- What is expected
Exactly as they appear, write the lines from the one containing "total: 7340.04 -> 7362.87" to the final line of the entries, leaving pictures out.
---------- Source data ----------
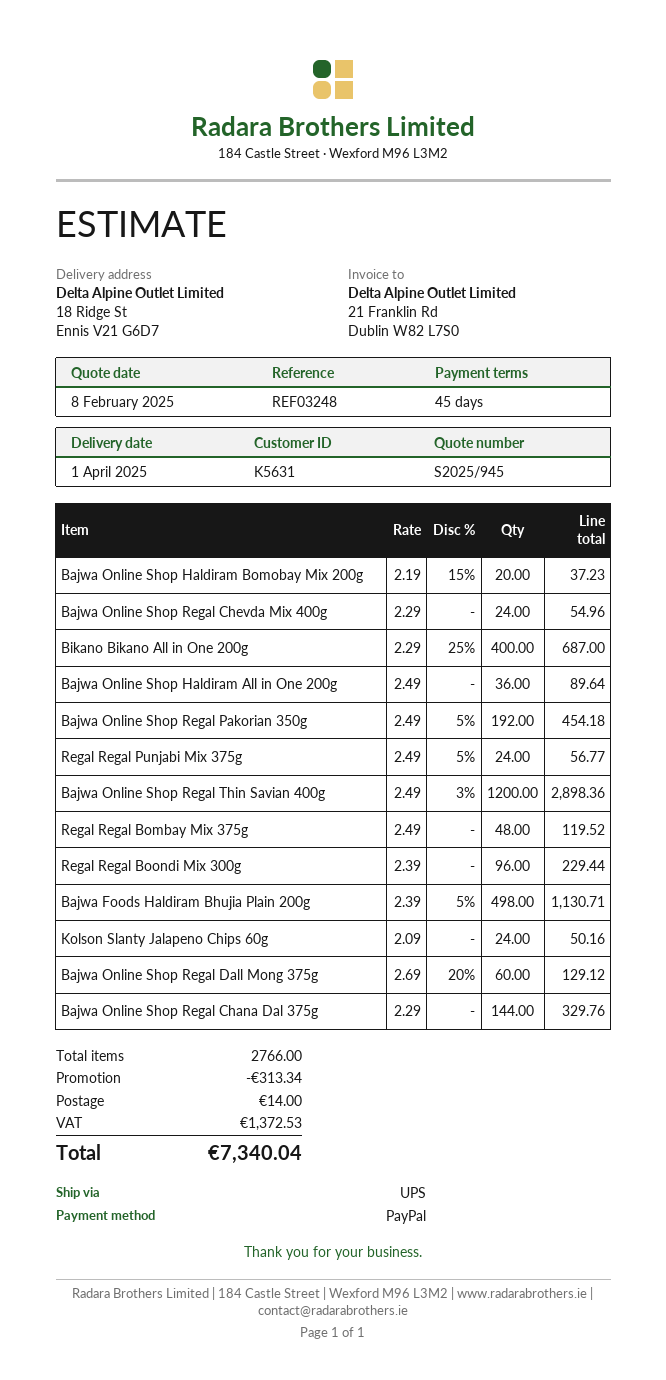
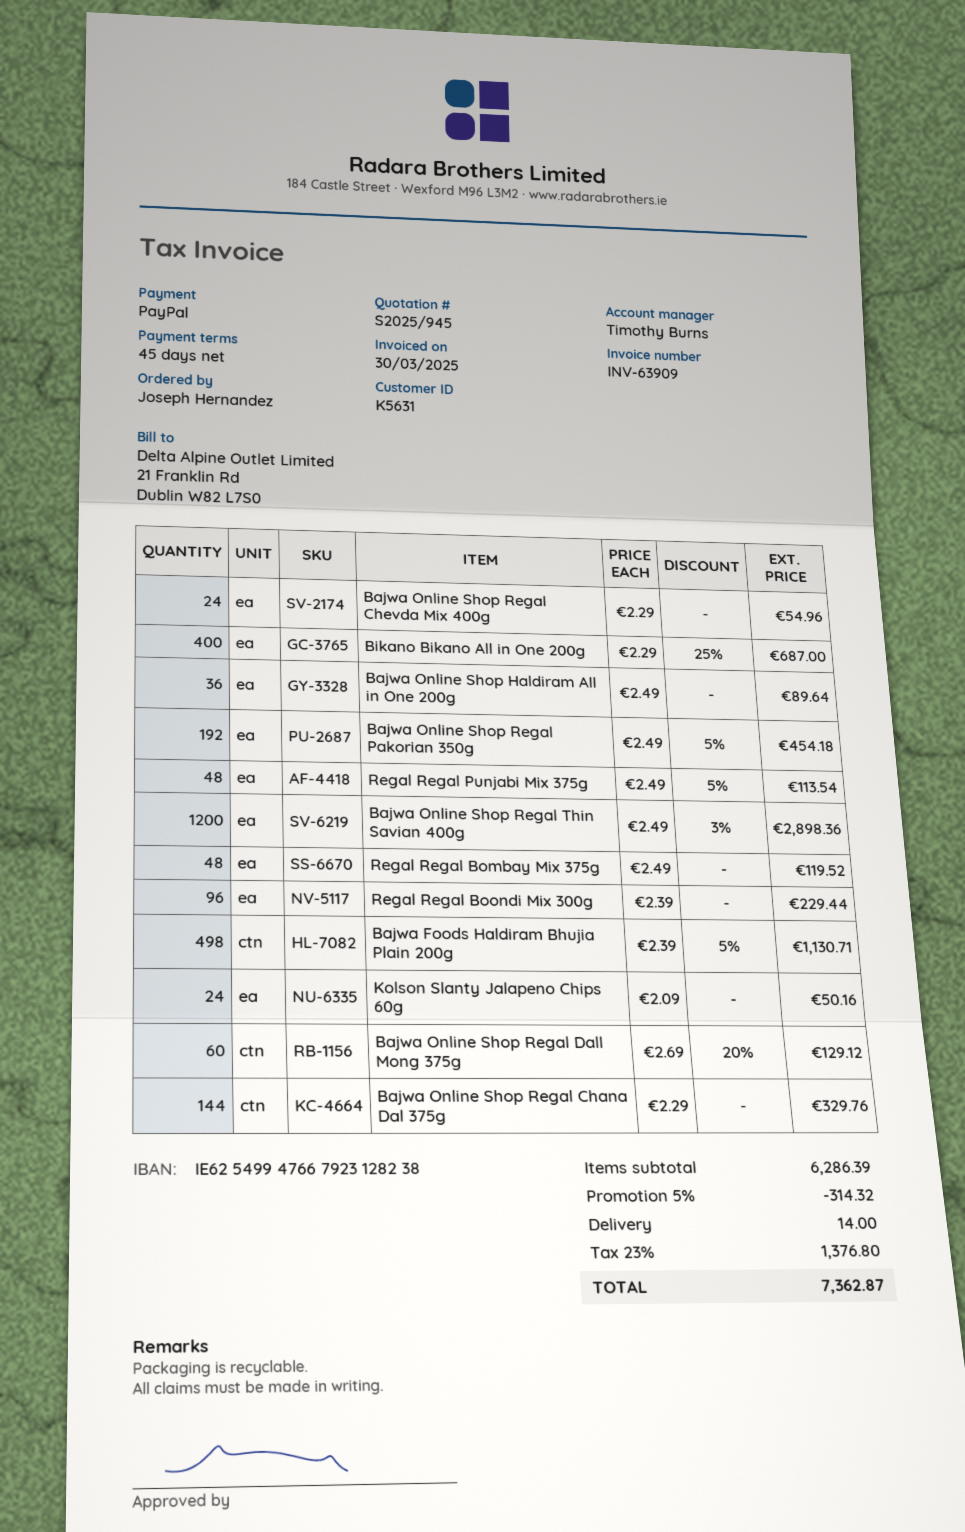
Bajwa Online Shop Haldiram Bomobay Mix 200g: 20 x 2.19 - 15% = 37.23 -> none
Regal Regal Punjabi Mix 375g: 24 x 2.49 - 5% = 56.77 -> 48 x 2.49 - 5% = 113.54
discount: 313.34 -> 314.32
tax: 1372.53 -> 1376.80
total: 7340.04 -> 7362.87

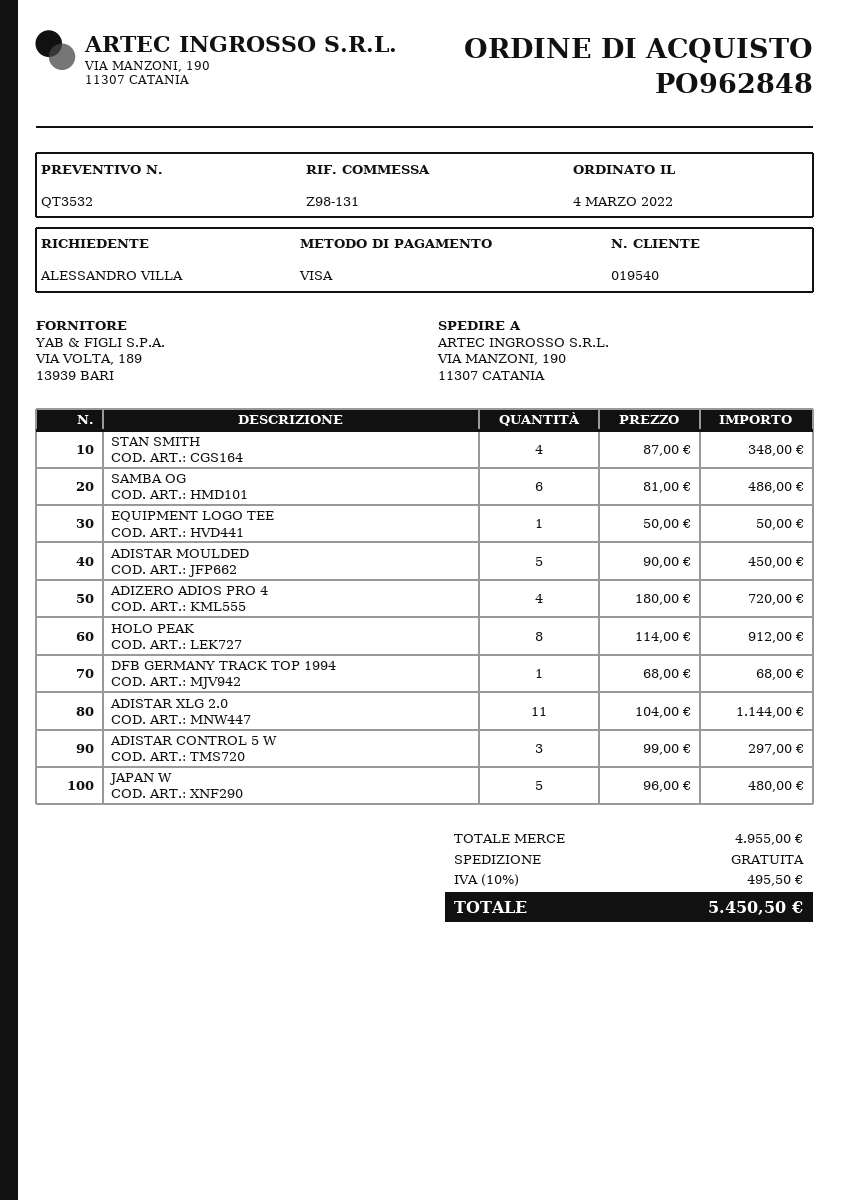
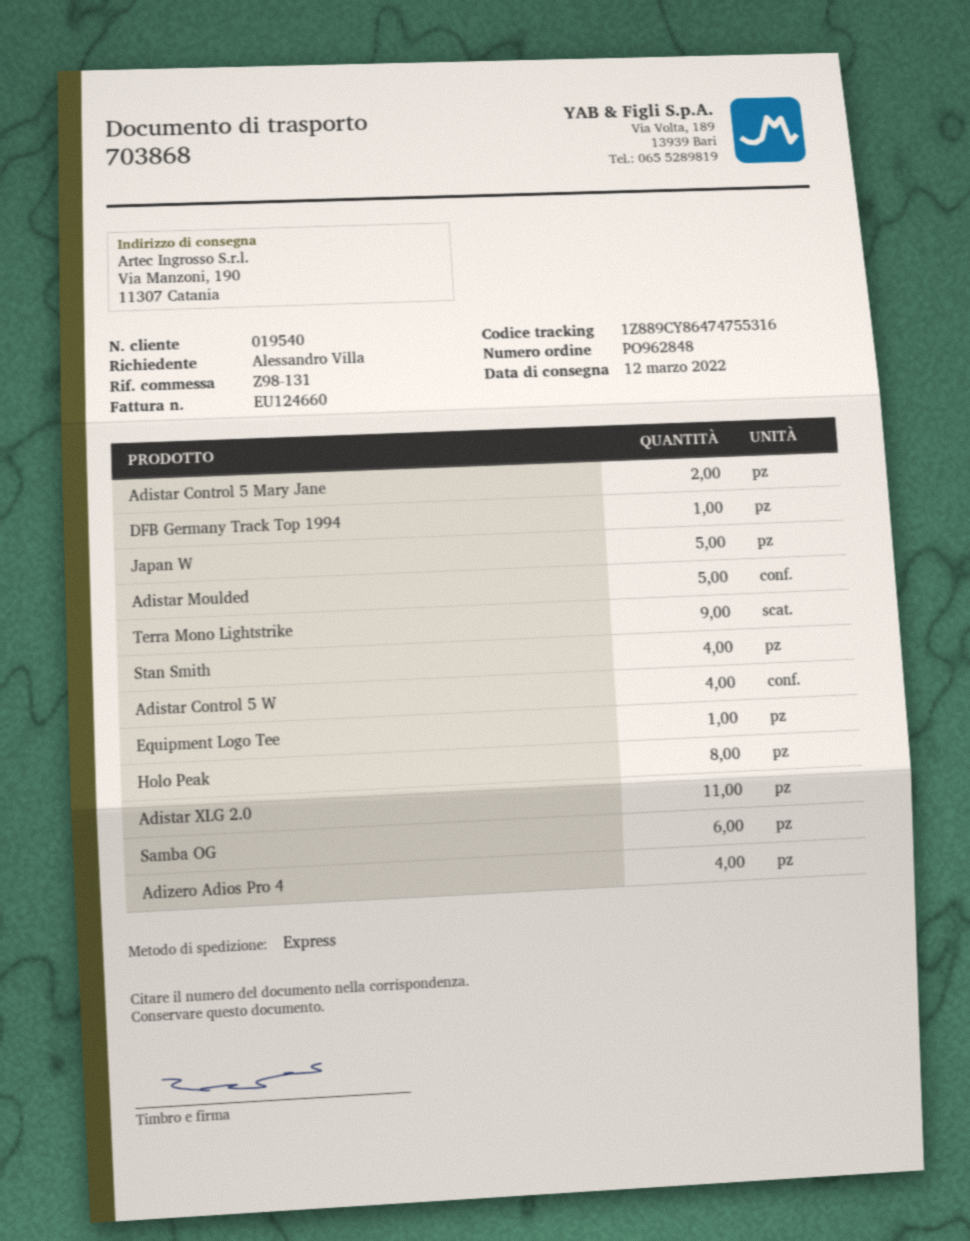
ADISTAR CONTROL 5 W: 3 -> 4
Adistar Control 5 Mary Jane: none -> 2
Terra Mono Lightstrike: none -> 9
----------
- Response box
total: 7340.04 -> 7362.87

ADISTAR CONTROL 5 W: 3 -> 4
Adistar Control 5 Mary Jane: none -> 2
Terra Mono Lightstrike: none -> 9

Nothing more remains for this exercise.